Hawke flew to Adelaide and cabbed it to the Don’s house in Kensington Park. Bradman told Hawke he didn’t believe politics should intrude on sport and that the tour should proceed.
And I said, “That’s my point entirely,”’ says Hawke. ‘It wasn’t us; it was this government in South Africa that intruded politics into sport by saying that no non-white person had the right to represent the country.’
How did Bradman react?
‘Don thought for a moment and he looked at me and he said, “Bob, I haven’t got an answer to that.” There is no answer. They introduced politics into sport, not the other way around.’
Cricket talk between the interviewer and Hawke ensues. Did you ask Bradman for tips on your stance? How to emulate his famous drive?
Soon, we fall down a hole of bawdy cricket jokes involving the English fast bowler Fred Trueman and the racism inherent in British society in the fifties, as well as a couple celebrating the physical superiority of West Indian cricketers.
First, Hawke on Trueman.
‘Freddie hated batsmen and he was a racist bastard and he particularly hated black batsmen. And there was this black batsman who went on to get a hundred and fifty. And Freddie was getting madder and madder, and Colin Cowdrey told me Freddie bowled a perfect ball, an out-swinger, and it went straight through Cowdrey’s legs and to the boundary for four…’
Hawke switches to the voice of Colin Cowdrey, mimicking the well-rounded Oxford accent.
‘At the end of the over I went up to Freddie and I said, “Oh, Freddie, at the very least I should’ve kept my legs together.” Freddie gave the immortal answer: “Not thee, lad, thy fookin’ mother!”’
In the final of the just-created, one-day-format Gillette Cup, Freddie’s Yorkshire team faced Northampton.
‘Northampton had more coloured players than any other side,’ says Hawke. ‘And Yorkshire were batting and it was getting pretty tight and Freddie came in to bat.
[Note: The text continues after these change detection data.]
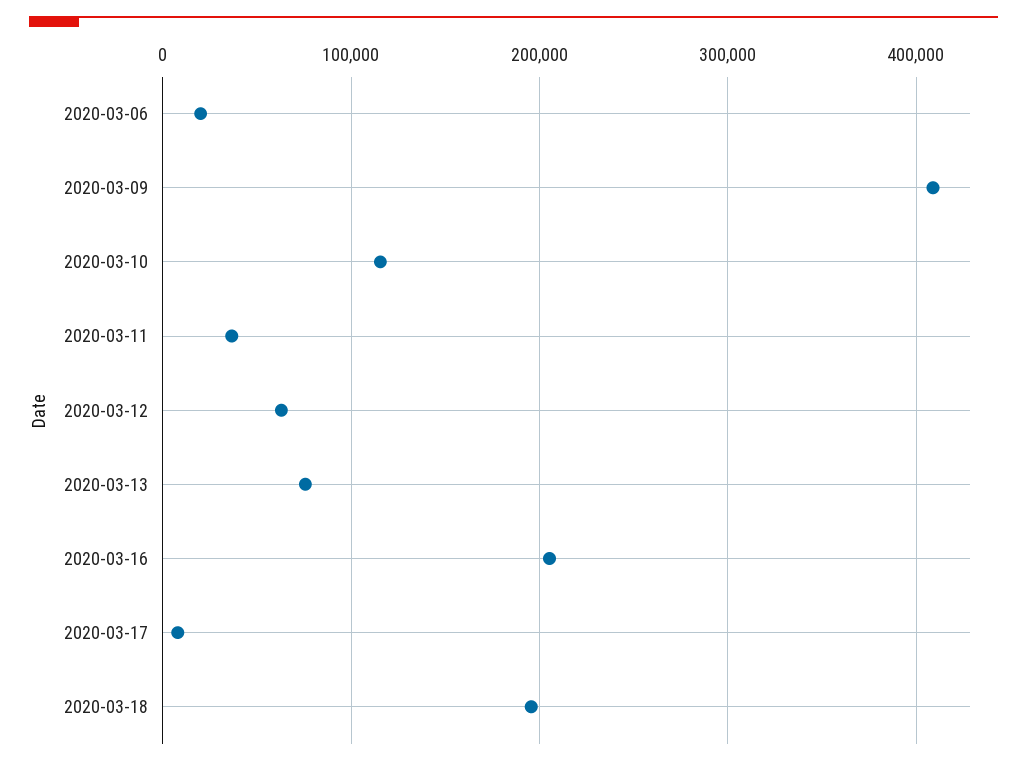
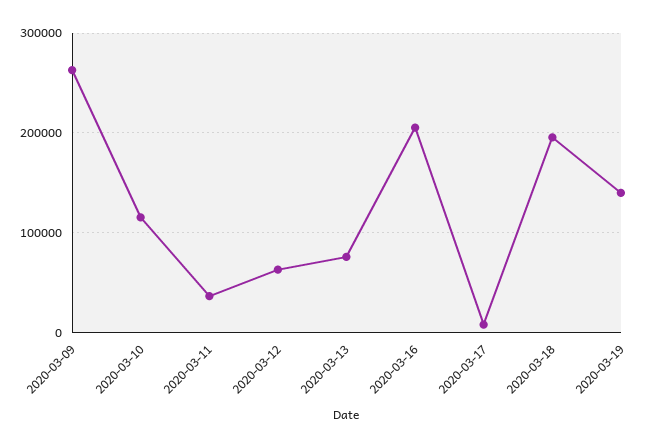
2020-03-06: 20000 -> none
2020-03-09: 410000 -> 260000
2020-03-19: none -> 140000

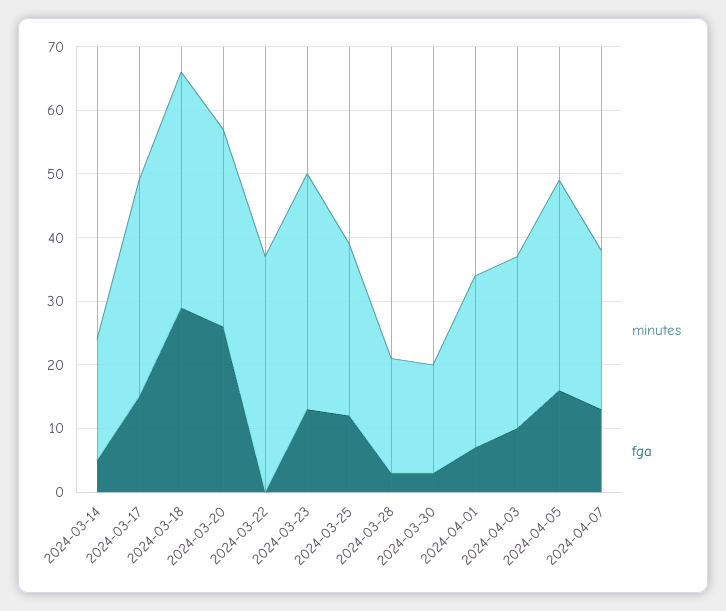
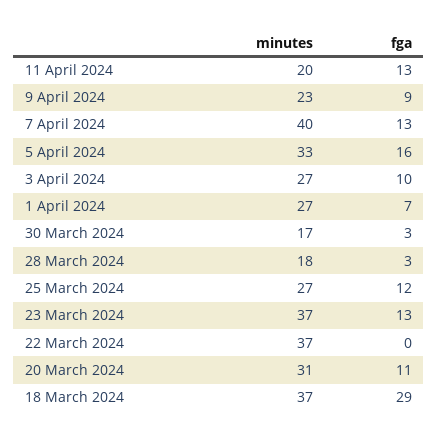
minutes, 2024-03-14: 20 -> none
fga, 2024-03-14: 5 -> none
minutes, 2024-03-17: 35 -> none
fga, 2024-03-17: 15 -> none
fga, 2024-03-20: 25 -> 11
minutes, 2024-04-07: 25 -> 40
minutes, 11 April 2024: none -> 20
fga, 11 April 2024: none -> 13
minutes, 9 April 2024: none -> 23
fga, 9 April 2024: none -> 9

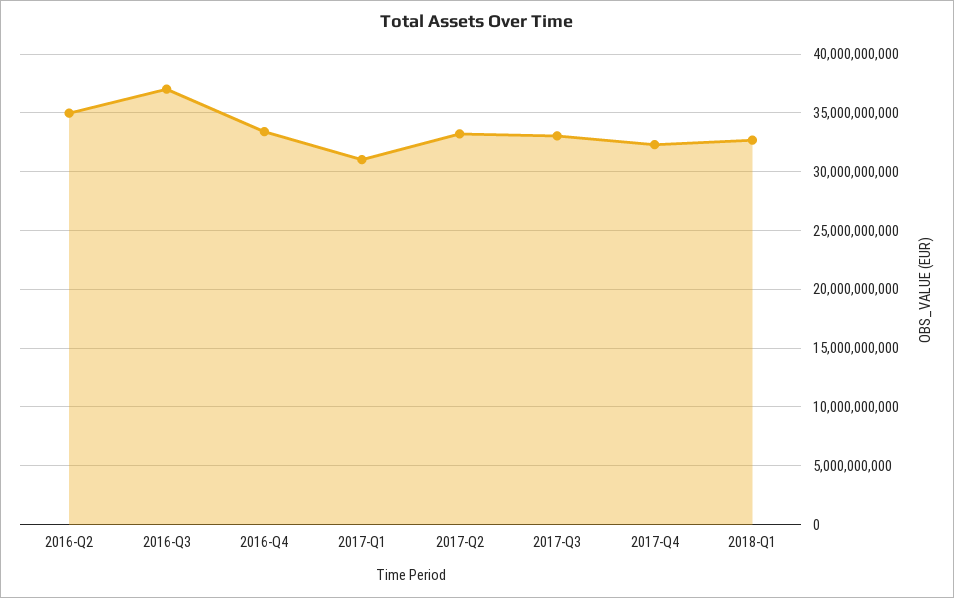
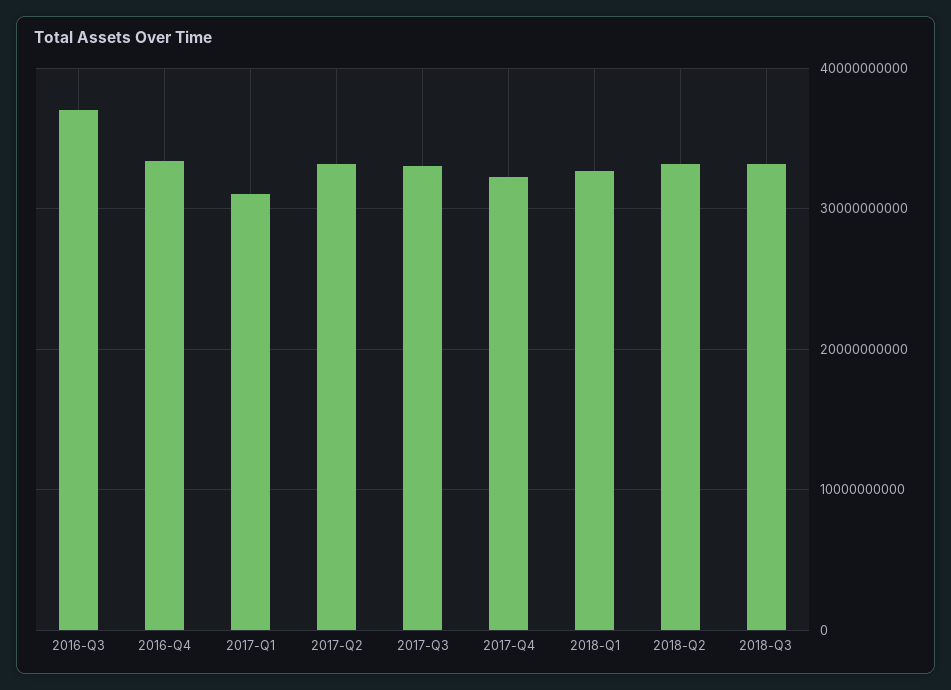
2016-Q2: 35000000000 -> none
2018-Q2: none -> 33000000000
2018-Q3: none -> 33000000000

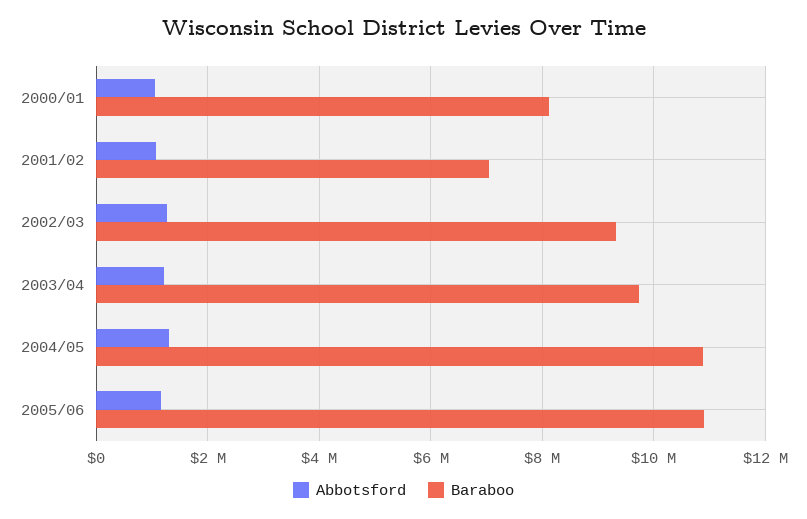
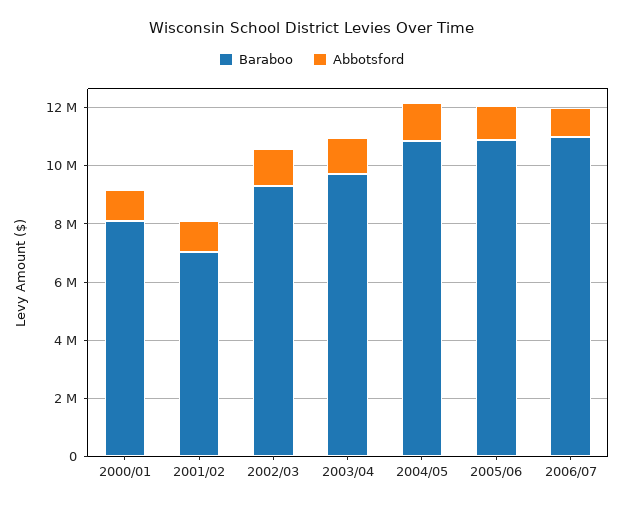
Baraboo, 2006/07: none -> 11000000
Abbotsford, 2006/07: none -> 1000000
The field crowded around and Freddie took block and just as the bowler was about to start his run-up, Freddie said, “Hold it, ump! If these black bastards don’t piss off I’ll appeal against the fookin’ light! ”’
I ask him if he ever met Trueman.
Hawke hoots. ‘I played against him!’
What was it like to face the demon himself?
‘I was twelfth man that day against Yorkshire,’ he says, with what might be sheepishness. ‘We took him out that night and got him pissed. He didn’t bowl very well the next day.’
‘Do you remember Joel Garner?’ asks Hawke.
Also known as Big Bird?
‘Yeah. This girl, this cricket groupie, used to follow Joel Garner. They were playing a test match at the Sydney Cricket Ground and at the end of the day, the cricketers were coming out and this groupie lady looked up at Mr Garner and said, Mr Garner, are you built in proportion?
‘And he said …’ Hawke suddenly animates as the Barbadosborn Garner. ‘Ma’am, if I was built in proportion I’d be eight foot ten!’
‘The other story,’ says Hawke, ‘was Garner and his captain. They were walking across the Sydney Harbour Bridge at night and they stopped to have a piss. The captain looks at Joel and says, Geez, it’s cold, isn’t it?And Joel says, And deep too!’
You don’t hear gags like that anymore, at least not in polite company. And the way Hawke tells a gag, the convincing impersonations, his timing building to an uproarious finale, guarantees unexpected snorts of laughter.
But back to apartheid.
What was the most surprising thing that came out of that Springbok tour?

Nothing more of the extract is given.